Equinor is raising $ 5 billion in debt to weather the downturn

OSLO, April 1 (Reuters) – Norwegian oil company Equinor has taken on $ 5 billion in debt as part of its plan to address the dual effects of a collapse in crude oil prices and the coronavirus outbreak, it said on Wednesday.
Equinor announced over the past few weeks cuts in operating costs and investments of approximately $ 3 billion and indefinitely postponed a four-year share buyback program valued at $ 5 billion.
Moody’s confirmed Equinor’s senior unsecured debt rating of Aa2 on Wednesday, but said it had changed its outlook from stable to negative as the price of oil and gas hit the company’s finances.
“Equinor is in a strong position to deal with market volatility and uncertainty,” said CFO Lars Christian Bacher in a statement announcing the debt issue. The company is majority owned by the Norwegian government.
“Combined with our $ 3 billion cost-cutting action plan, this transaction will further increase our financial resilience and flexibility going forward, and ensure liquidity for prioritized projects,” he added.

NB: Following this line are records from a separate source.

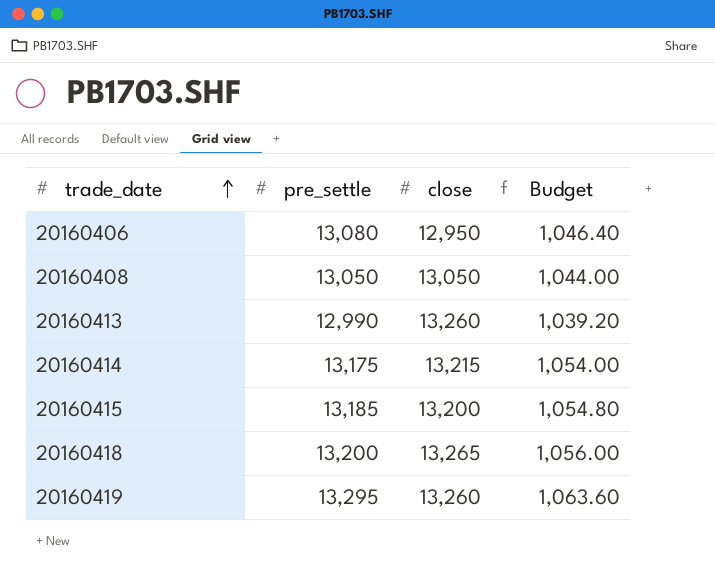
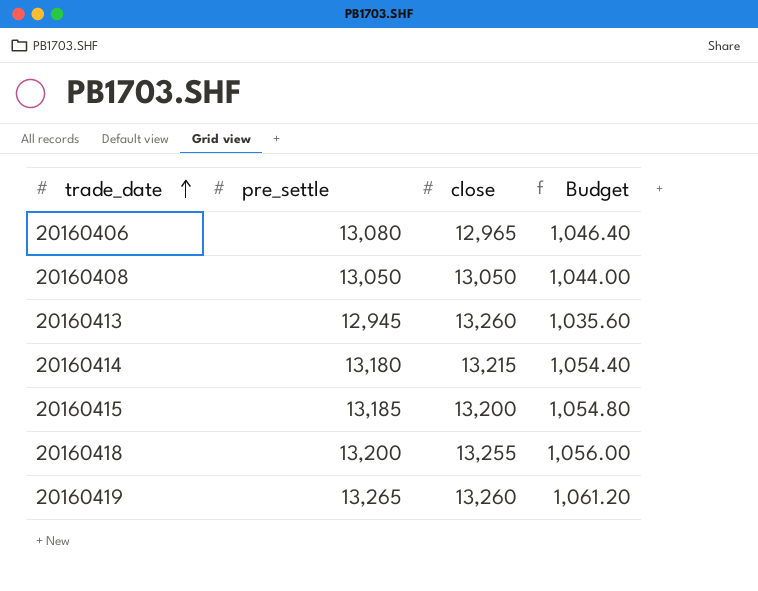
20160406 | close: 12,950 -> 12,965
20160413 | pre_settle: 12,990 -> 12,945
20160413 | Budget: 1,039.20 -> 1,035.60
20160414 | pre_settle: 13,175 -> 13,180
20160414 | Budget: 1,054.00 -> 1,054.40
20160418 | close: 13,265 -> 13,255
20160419 | pre_settle: 13,295 -> 13,265
20160419 | Budget: 1,063.60 -> 1,061.20

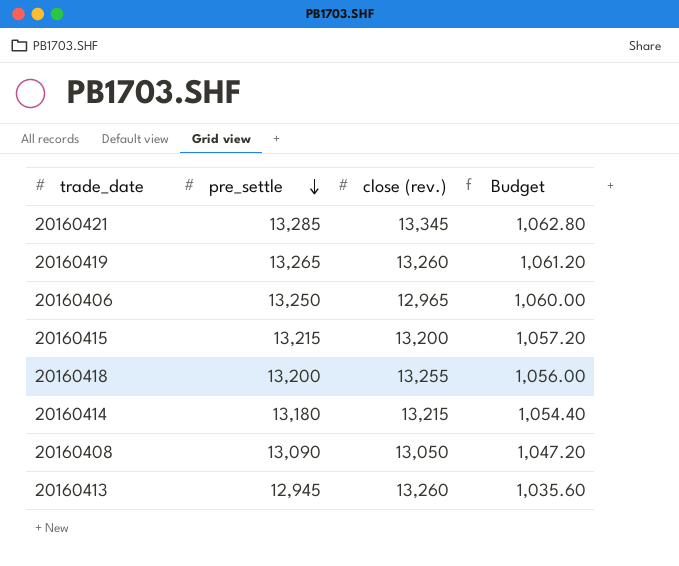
row order: trade_date ascending -> pre_settle descending
column name: close -> close (rev.)
row 20160421: none -> 13,285 | 13,345 | 1,062.80
20160406 | pre_settle: 13,080 -> 13,250
20160406 | Budget: 1,046.40 -> 1,060.00
20160415 | pre_settle: 13,185 -> 13,215
20160415 | Budget: 1,054.80 -> 1,057.20
20160408 | pre_settle: 13,050 -> 13,090
20160408 | Budget: 1,044.00 -> 1,047.20

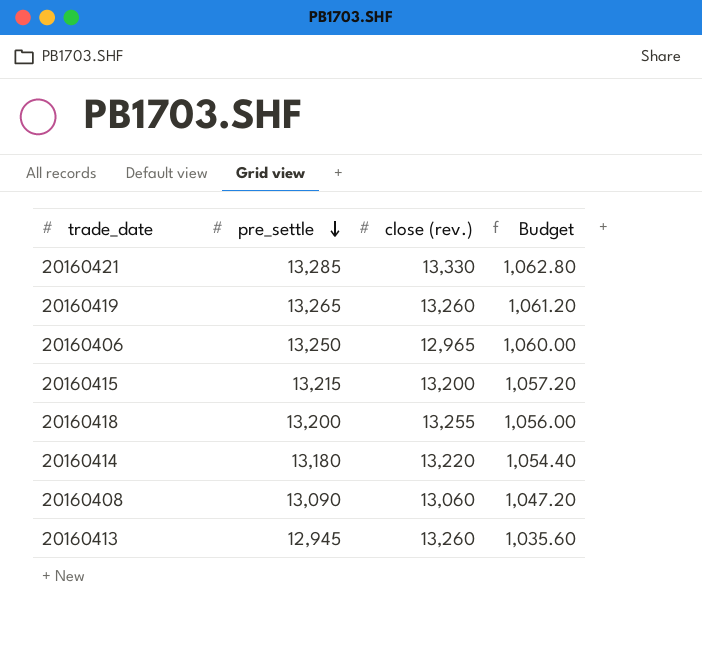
20160421 | close (rev.): 13,345 -> 13,330
20160414 | close (rev.): 13,215 -> 13,220
20160408 | close (rev.): 13,050 -> 13,060

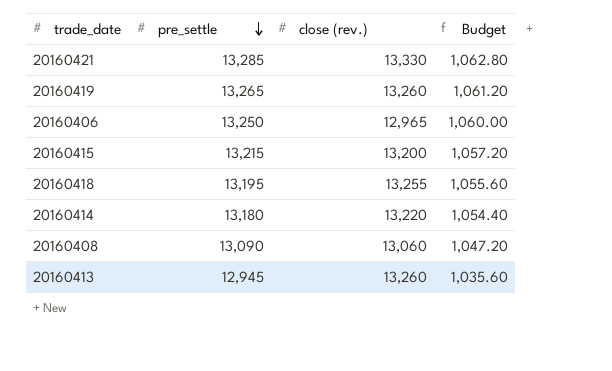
20160418 | pre_settle: 13,200 -> 13,195
20160418 | Budget: 1,056.00 -> 1,055.60

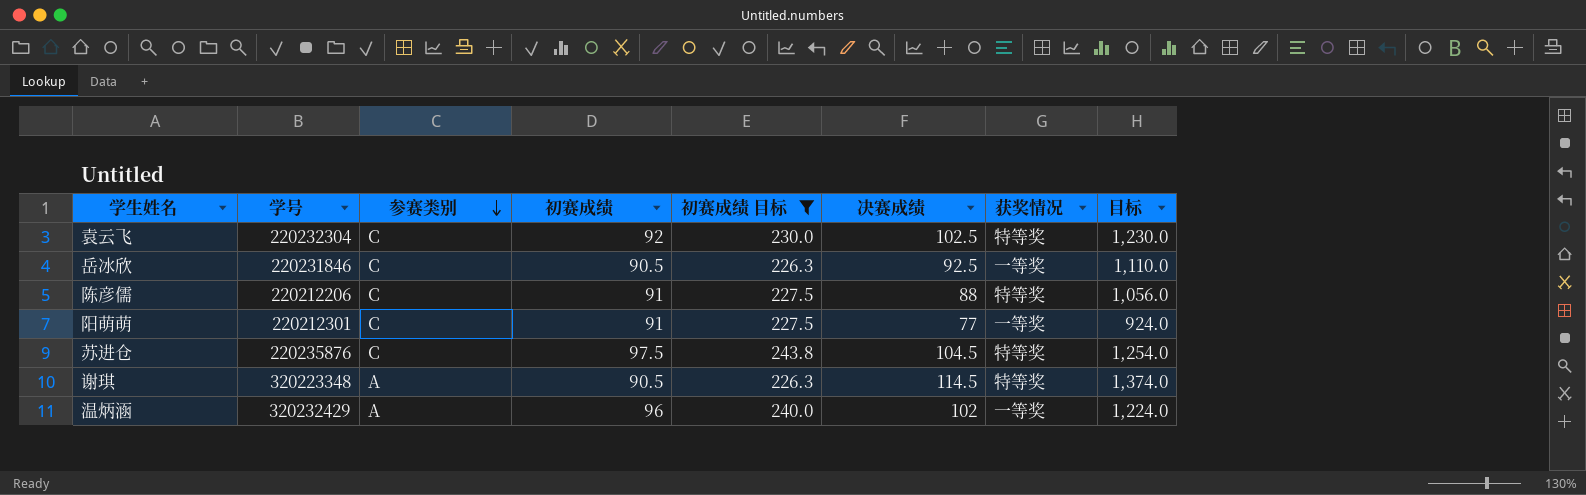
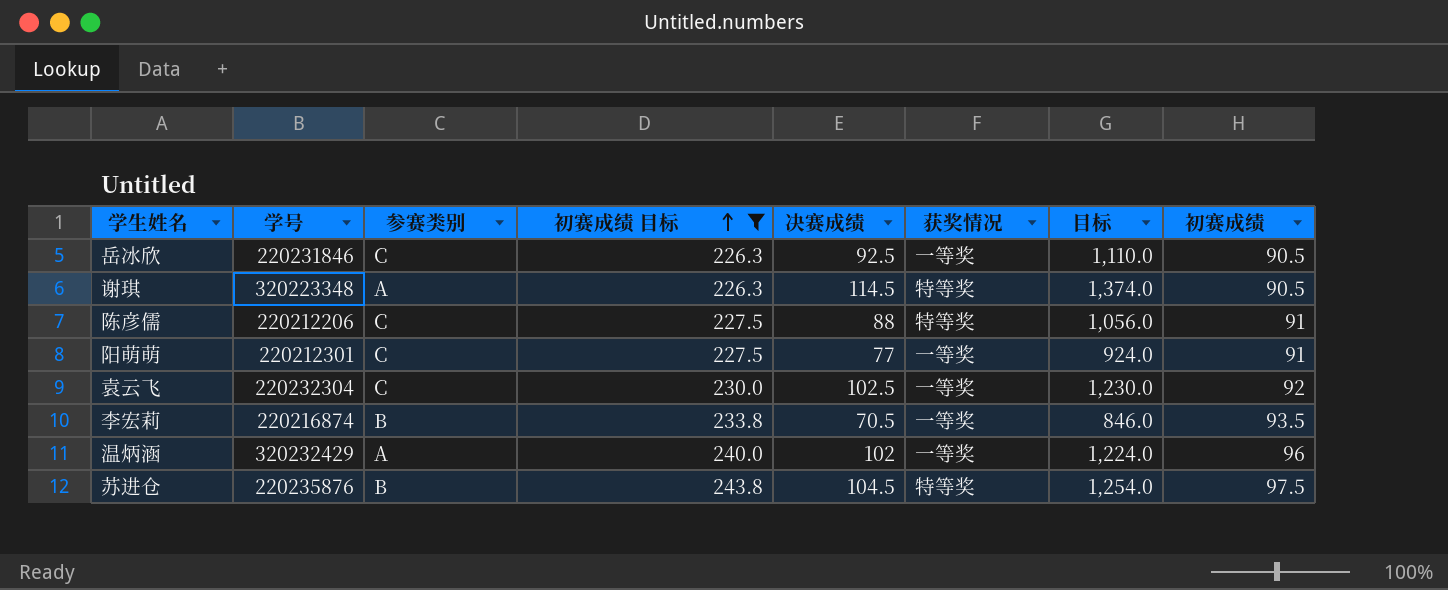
row order: 参赛类别 descending -> 初赛成绩 目标 ascending
column 初赛成绩 | position: 4 -> 8
袁云飞 | 获奖情况: 特等奖 -> 一等奖
row 李宏莉: none -> 220216874 | B | 233.8 | 70.5 | 一等奖 | 846.0 | 93.5
苏进仓 | 参赛类别: C -> B

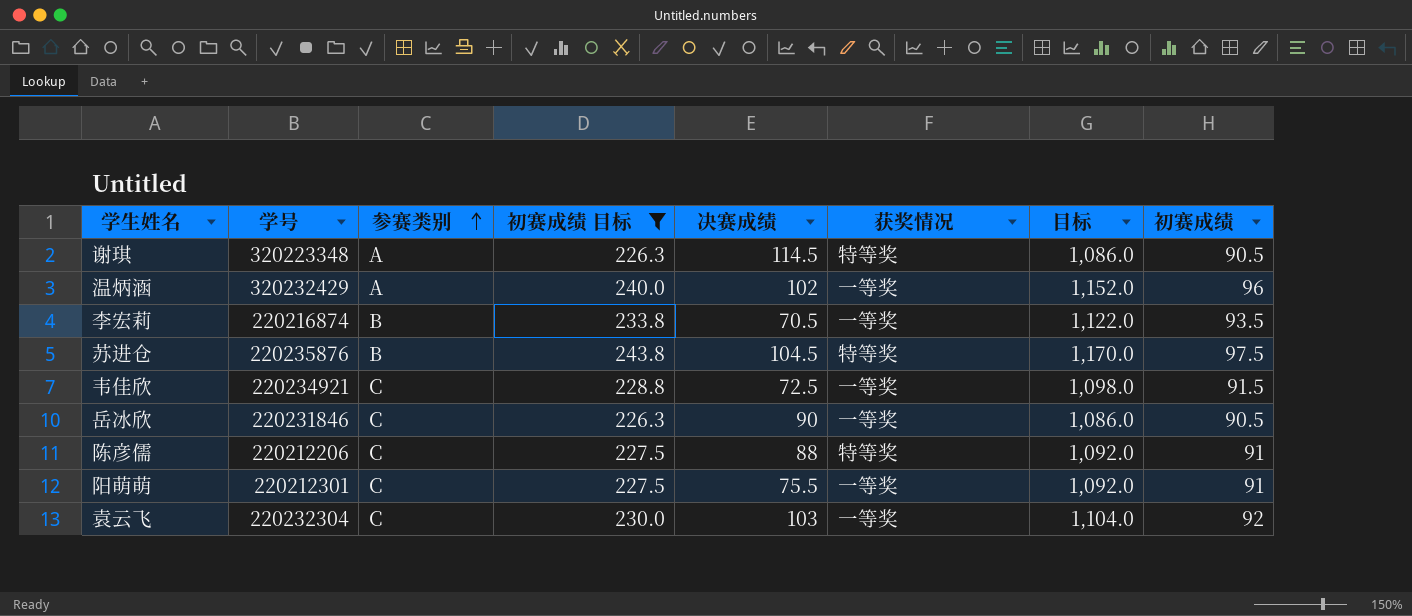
row order: 初赛成绩 目标 ascending -> 参赛类别 ascending
column 目标 | formula: [决赛成绩] * 12 -> [初赛成绩] * 12
row 韦佳欣: none -> 220234921 | C | 228.8 | 72.5 | 一等奖 | 1,098.0 | 91.5
岳冰欣 | 决赛成绩: 92.5 -> 90
阳萌萌 | 决赛成绩: 77 -> 75.5
袁云飞 | 决赛成绩: 102.5 -> 103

North Sea Brent crude prices fell more than 50% last month as energy demand collapsed during the coronavirus outbreak and a price war between Saudi Arabia and Russia.
The bonds announced on Wednesday consist of five separate tranches, have terms of between five and 30 years, and have a yield of 2.875% for the bonds due in 2025, gradually increasing to 3.7% for those due in 2050 increase.
The net proceeds will be used for general corporate purposes including possible repayment or purchase of existing debt, Equinor said.
The bonds were fully subscribed and the settlement date was Monday, she added.